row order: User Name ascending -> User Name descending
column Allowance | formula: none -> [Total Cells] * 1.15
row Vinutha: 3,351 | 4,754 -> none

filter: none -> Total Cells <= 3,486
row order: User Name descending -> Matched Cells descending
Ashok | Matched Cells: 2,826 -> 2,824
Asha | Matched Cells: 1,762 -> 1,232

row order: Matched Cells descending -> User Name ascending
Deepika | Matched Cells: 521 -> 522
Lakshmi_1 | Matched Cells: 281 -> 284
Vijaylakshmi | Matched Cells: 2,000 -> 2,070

=-=-=-=-=

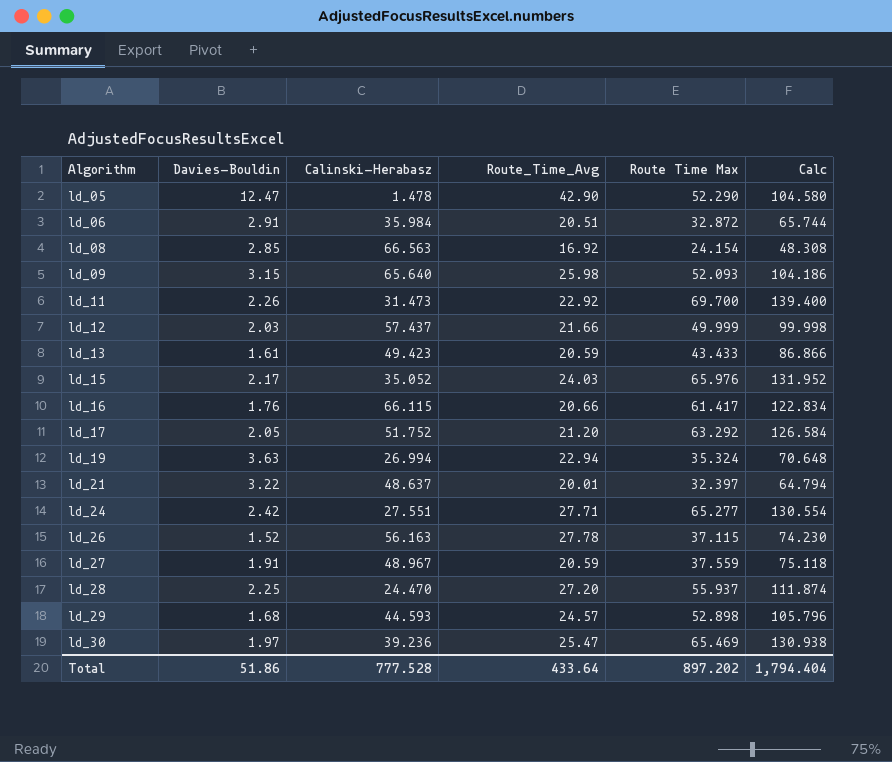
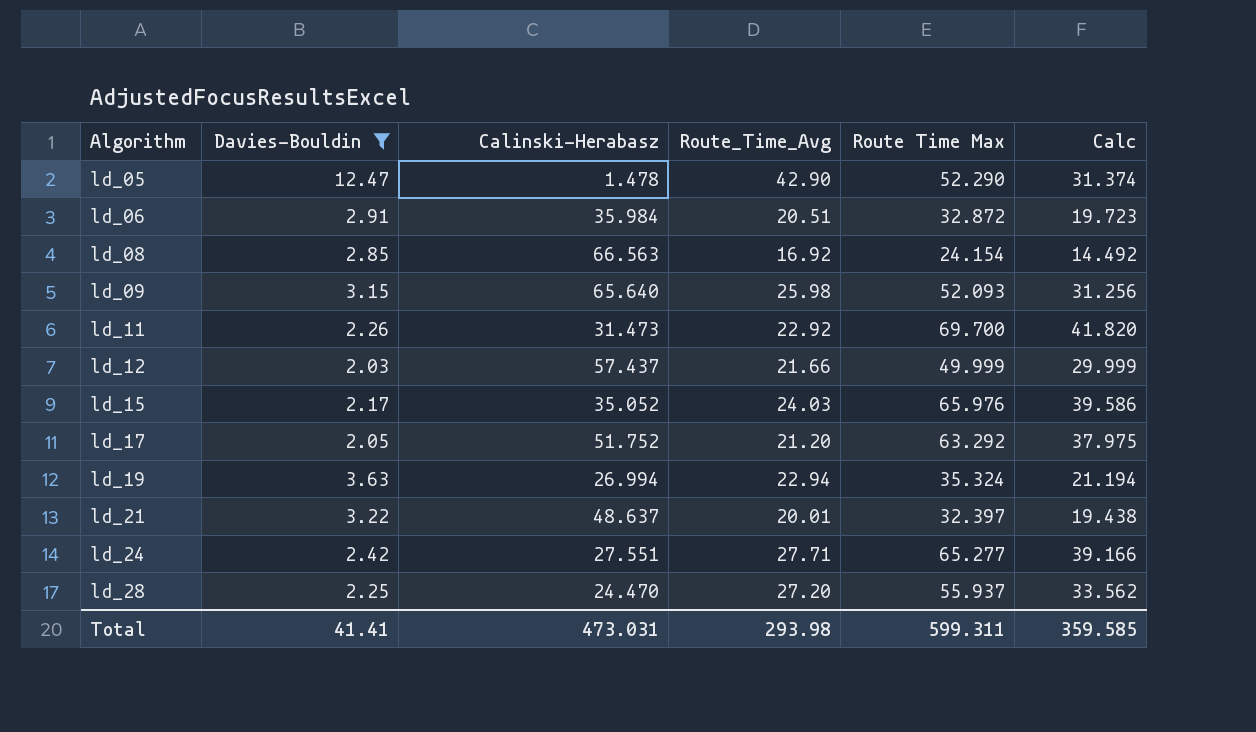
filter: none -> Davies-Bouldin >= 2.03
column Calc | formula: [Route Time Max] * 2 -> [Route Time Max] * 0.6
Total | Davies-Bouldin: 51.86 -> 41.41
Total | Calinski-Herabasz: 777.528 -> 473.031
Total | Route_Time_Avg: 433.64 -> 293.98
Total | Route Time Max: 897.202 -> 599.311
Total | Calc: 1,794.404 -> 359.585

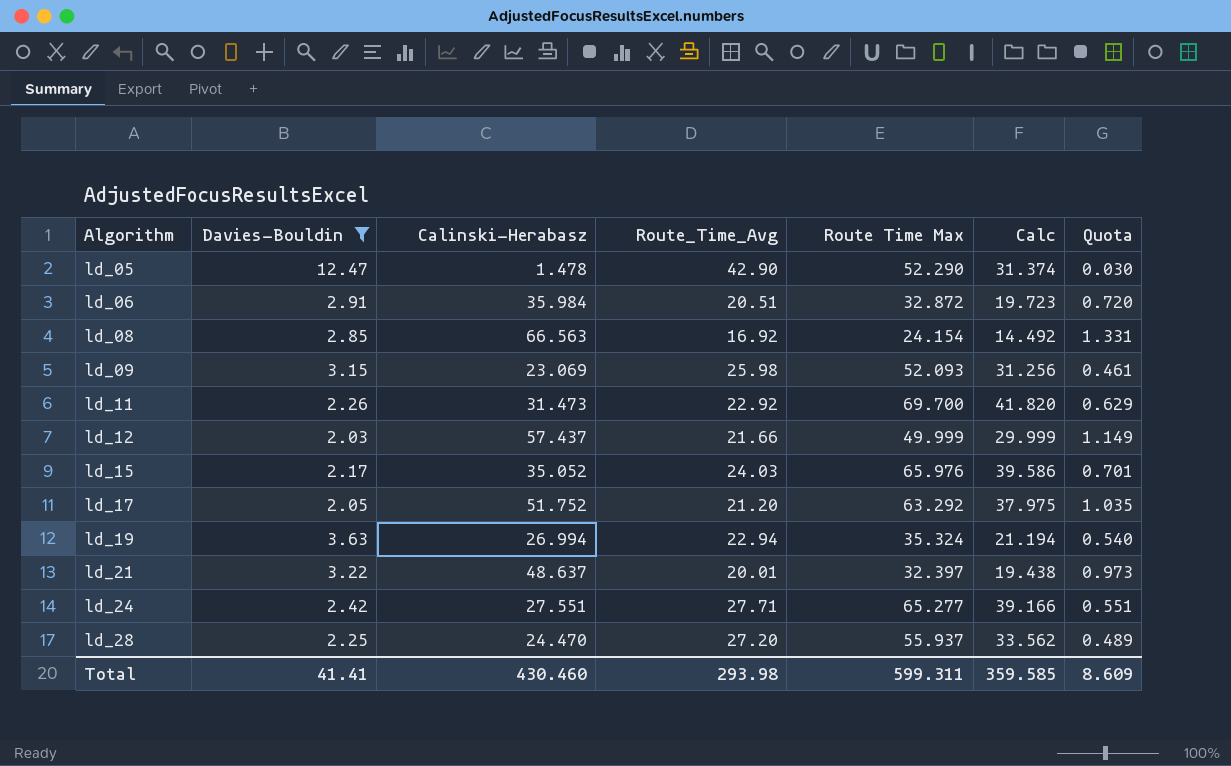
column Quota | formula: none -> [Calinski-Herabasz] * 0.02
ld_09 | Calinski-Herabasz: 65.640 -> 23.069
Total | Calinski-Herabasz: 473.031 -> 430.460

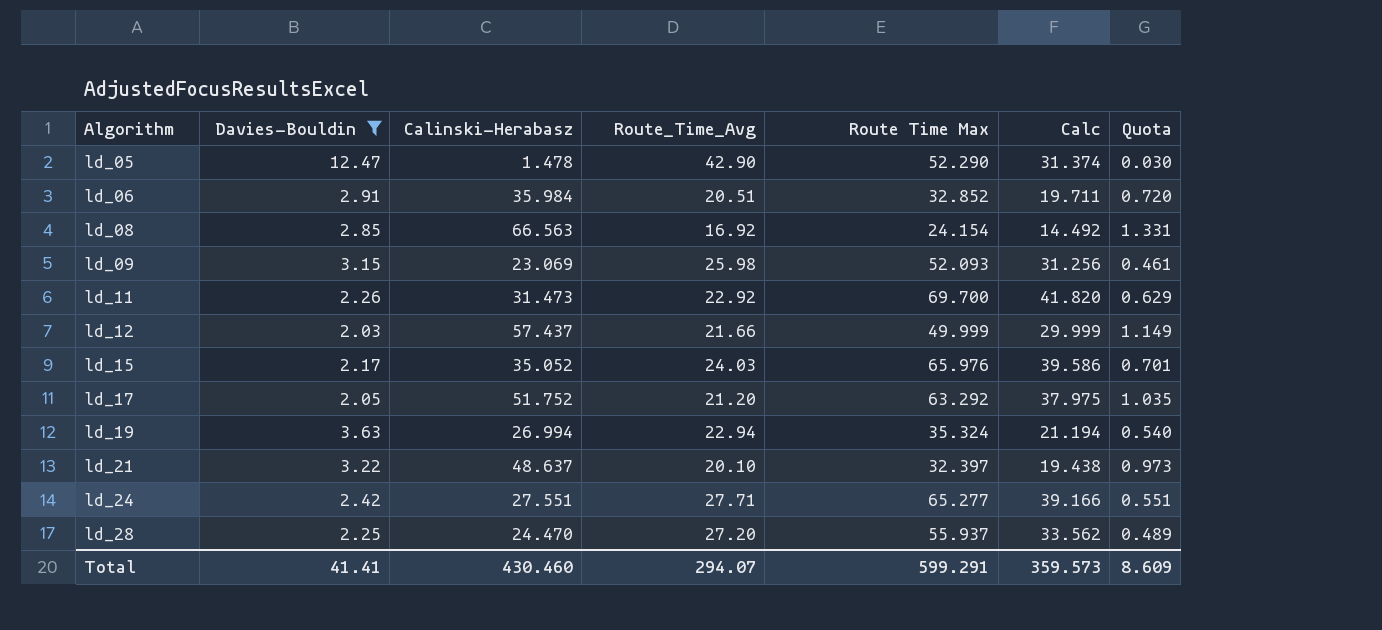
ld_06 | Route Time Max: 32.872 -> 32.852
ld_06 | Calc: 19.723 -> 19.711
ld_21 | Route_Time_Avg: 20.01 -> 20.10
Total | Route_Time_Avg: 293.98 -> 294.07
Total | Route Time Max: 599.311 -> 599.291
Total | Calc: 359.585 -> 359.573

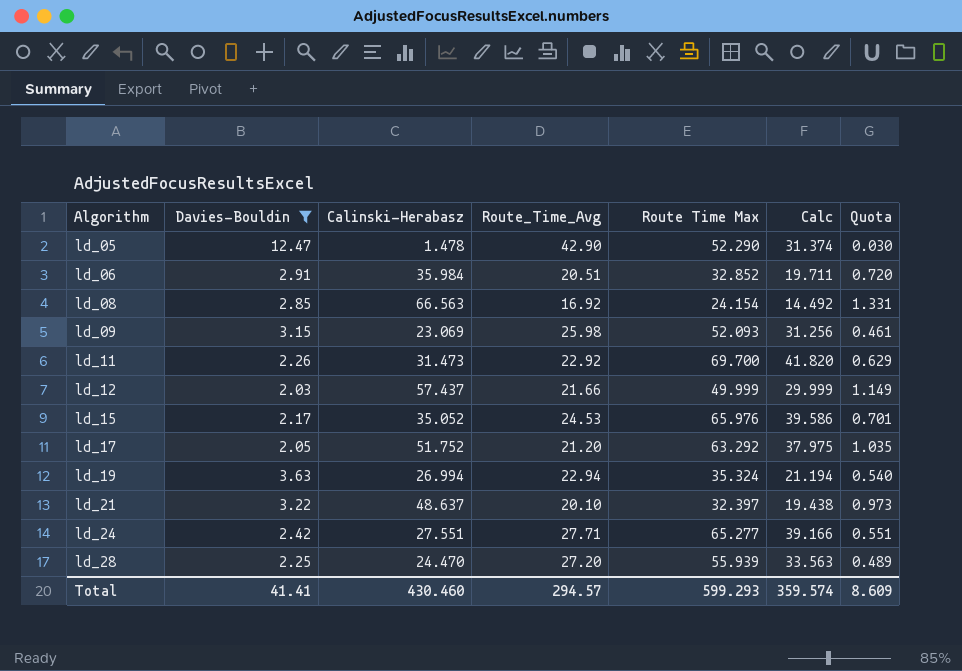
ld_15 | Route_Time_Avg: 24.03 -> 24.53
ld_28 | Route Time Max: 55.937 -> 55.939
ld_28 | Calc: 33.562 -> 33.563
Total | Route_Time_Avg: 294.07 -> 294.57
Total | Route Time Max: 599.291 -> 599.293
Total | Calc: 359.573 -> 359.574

=-=-=-=-=

__TASK BRIEF__
Please reproduce exactly the lines in the listing above from the one containing "Total | Route_Time_Avg: 294.07 -> 294.57" through the one containing "Total | Calc: 359.573 -> 359.574", both included, and nothing more.

__YOUR RESPONSE__
Total | Route_Time_Avg: 294.07 -> 294.57
Total | Route Time Max: 599.291 -> 599.293
Total | Calc: 359.573 -> 359.574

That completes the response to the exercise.